当wikiは、高橋維新がこれまでに書いた/描いたものを格納する場です。

×
作評トップ

ルビンの壺が割れた

 完全にネタバレをします。ネタバレされると台無しになるタイプの作品なので、本稿を読むのは作品の読了後をお勧めします。


















 文庫で170頁ほどの短い小説です。物語は、水谷一馬と未帆子のフェイスブック上におけるメッセージのやり取りという形で進んでいきます。読めるのは、2人が書いたメッセージだけです。2人は、30年弱前の大学時代に付き合っており、結婚まで約していたようですが、式の2日前に未帆子が姿を消し、それ以来疎遠になっていたというところまでは序盤で分かります。
 読み進めていくと、2人ともそれなりに衝撃的な過去を抱えていたことが分かります。
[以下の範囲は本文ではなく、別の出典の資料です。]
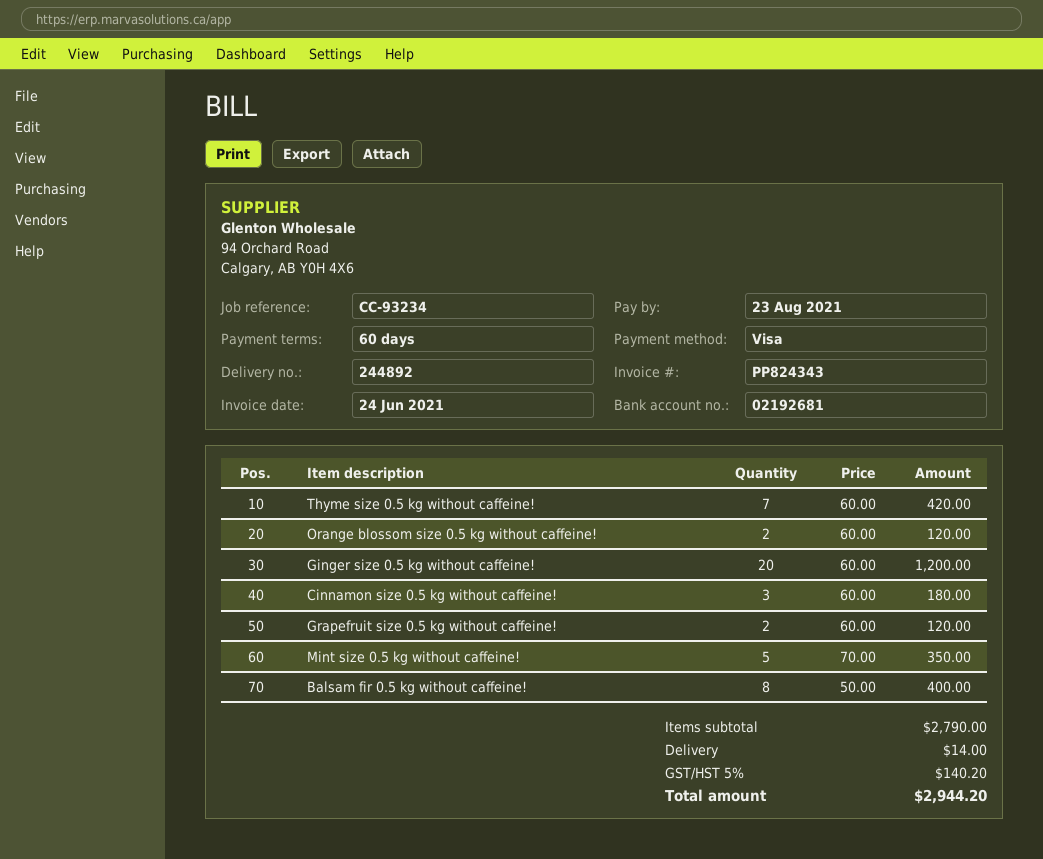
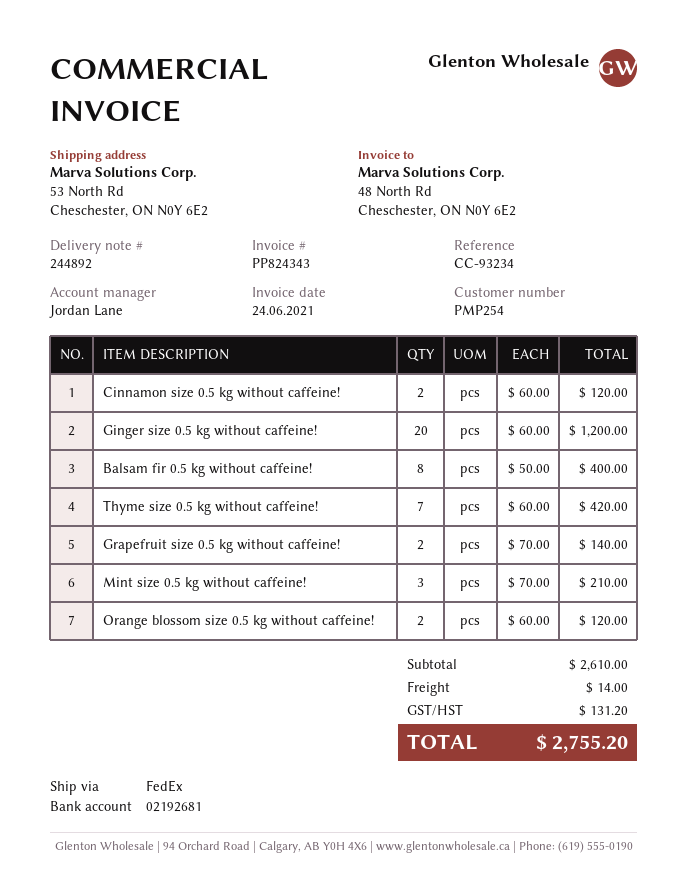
Cinnamon size 0.5 kg without caffeine!: 3 x 60.00 = 180.00 -> 2 x 60.00 = 120.00
Grapefruit size 0.5 kg without caffeine!: 2 x 60.00 = 120.00 -> 2 x 70.00 = 140.00
Mint size 0.5 kg without caffeine!: 5 x 70.00 = 350.00 -> 3 x 70.00 = 210.00
subtotal: 2790.00 -> 2610.00
tax: 140.20 -> 131.20
total: 2944.20 -> 2755.20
この「過去」自体がかなりの内容なので、短さも相俟って週刊誌のゲスい記事を読むときのような野次馬根性で最後まで読み進めることはできます。
 とはいえ逆に言うと週刊誌のゲスい記事程度のおもしろさ(横領・浮気・近親相姦・性風俗店での勤務経験などなど)しかないということでしかありません。この過去について伏線はほとんど張られていないので、伏線が回収されるおもしろさも特にありません。未帆子が式の直前に姿を消した理由が分かるくらいですが、直接的な原因であろう水谷の殺人については、詳細が描写されていないのであまりスッキリはしません。また2人の過去が原因で現在何か新たな事件が起きているということもありません(一般的なミステリであれば、現在の事件を探っていく中でこういった衝撃的な過去が明らかになっていくものだと思われます)。ミステリから伏線と解決すべき現在の事件を差っ引いて関係者の過去だけを残したような作品です。
 まあ、前述の通りゴシップ的に楽しむことはできるのでそれでいいと言えばいいのではないでしょうか。